There is a gap in our understanding of PROs in patients who have sustained polytrauma with orthopaedic injuries and those with orthopaedic injuries sustained in the context of high-energy injury mechanisms [11]. For example, while it is well known that PROs after isolated distal radius fractures vary by age, gender, or articular stepoff, the variation in PROs is less understood in patients with multiple or high-energy injuries, even though wrist fractures occur in nearly 3.5% of patients with polytrauma [3, 10, 15, 19, 23]. Therefore, while articular stepoff and demographic characteristics may still be relevant factors, we do not know if the magnitude of their association is dwarfed by other factors related to a larger burden of injury.
Therefore, we asked: (1) Are polytrauma and high-energy injury mechanisms associated with poorer long-term PROs (EuroQol Five Dimension Three Levels [EQ-5D-3L] and QuickDASH scores) after distal radius fractures? (2) What are the median EQ-5D-3L, EQ-VAS [EuroQol VAS], and QuickDASH scores for distal radius fractures in patients with polytrauma, high-energy monotrauma, and low-energy monotrauma?
Patients and Methods
Study Design and Setting
Using followup questionnaires, we obtained additional data regarding a patient cohort on which we have previously reported. In the previous study, we used the same cohort of patients to assess the incidence rate and fracture morphology of distal radius fractures in polytrauma patients compared with monotrauma patients. [10]. In the present study, we included patients whose injury occurred between January 2008 and December 2015, and followup examinations were performed in April and May 2018.
Participants
After obtaining an institutional review board waiver, using ICD-9 codes, we identified all patients who presented with a traumatic distal radius fracture for evaluation at our Level 1 trauma center during the inclusion period in this retrospective study. We reviewed the medical records (notes and available imaging) of all patients older than 16 years at the time of trauma and older than 18 years at the time of followup to determine eligibility. Patients who underwent their initial treatment at an outside facility and patients with no followup beyond the primary presentation were deemed ineligible. Eligible patients were divided into three groups: polytrauma, high-energy monotrauma, and low-energy monotrauma. Polytrauma was defined as an Injury Severity Score (ISS) of at least 16. The ISS calculates injury severity based on the most severe injuries sustained per body region [29]. As a result, all patients with an ISS less than 16 were considered to have monotrauma. The energy of injury mechanism was defined according to the Advanced Trauma Life Support guidelines [32]. Patients who did not meet the criteria for high-energy trauma were considered to have low-energy trauma. Patients who had died, were mentally impaired, had an insufficient command of the Dutch language, and resided outside the Netherlands were excluded for followup.

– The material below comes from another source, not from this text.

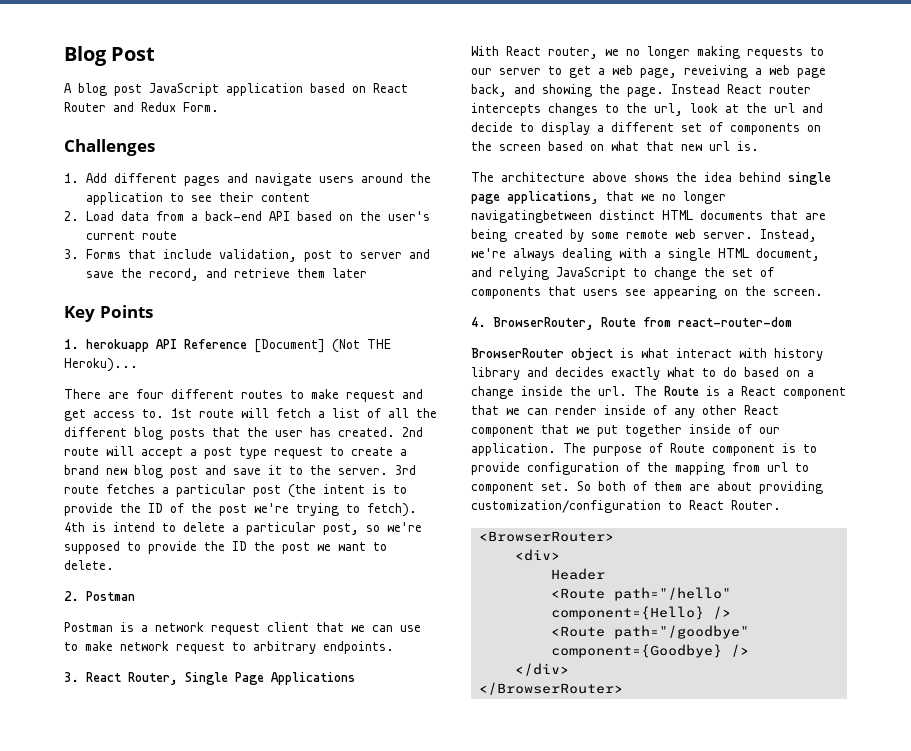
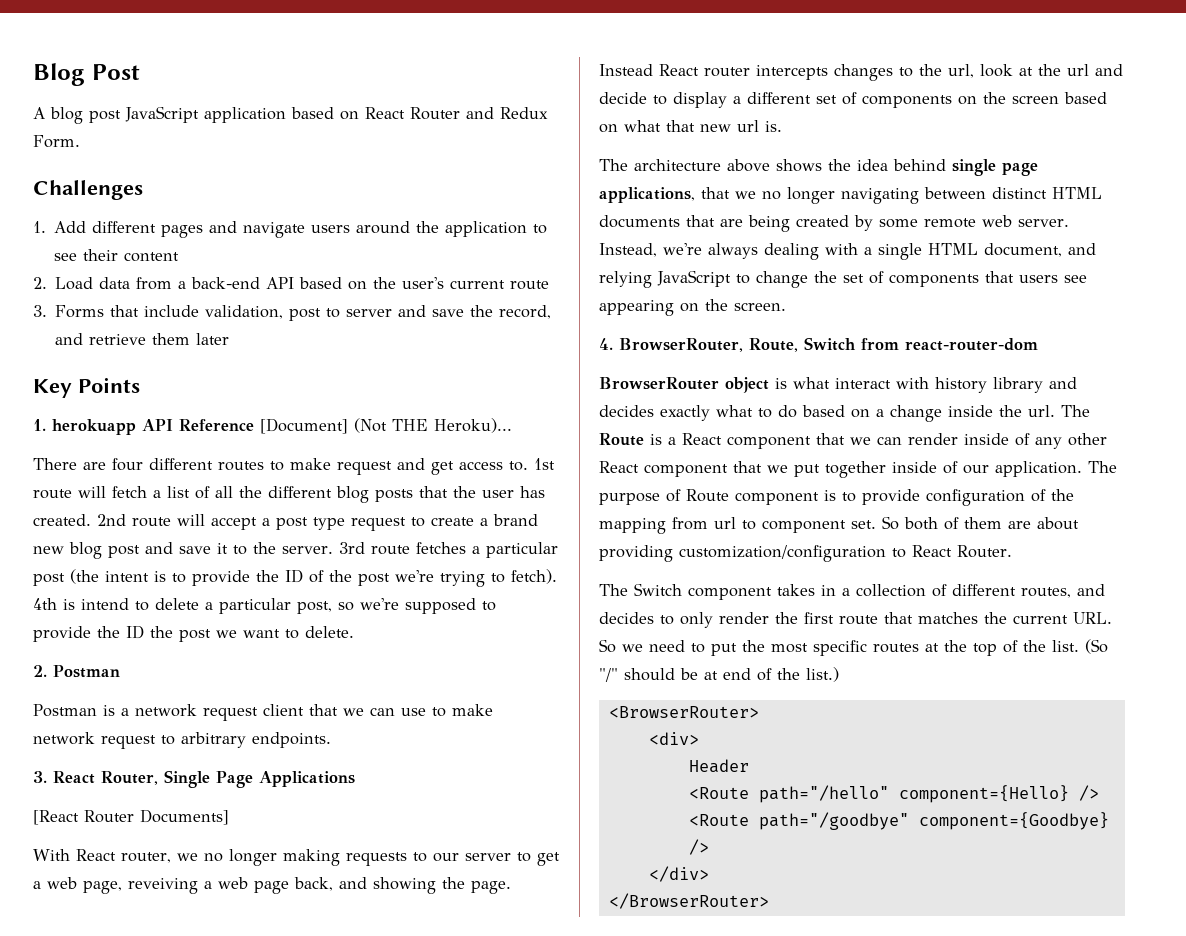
(355, 678) none -> [33,809,229,825] // [React Router Documents]
[471,210,592,223] navigatingbetween -> [841,187,986,204] navigating between
[601,317,636,327] Route -> [749,337,856,352] Route, Switch
(781, 505) none -> [599,583,1105,600] [599,612,1112,628] [599,639,1108,656] [599,667,839,682] // The Switch component takes in a collection of different routes, and decides to only render the first route that matches the current URL. So we need to put the most specific routes at the top of the list. (So "/" should be at end of the list.)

All patients with polytrauma and high-energy monotrauma and a random sample of 200 patients with low-energy monotrauma who sustained a wrist fracture were included. The 200 patients in the low-energy monotrauma sample were drawn from the total cohort of 621 low-energy monotrauma patients who were treated for a wrist fracture at our institution during the study period using a random number generator. We approached the selected patients to complete two questionnaires. To all patients eligible for followup, we sent a recruitment letter explaining the study, the two questionnaires, an informed consent form, and a stamped return envelope. If there was no response within 4 weeks of mailing the letter, we contacted patients by telephone to obtain verbal informed consent and administer the questionnaires. We varied the time of the calls to maximize the response rate [28].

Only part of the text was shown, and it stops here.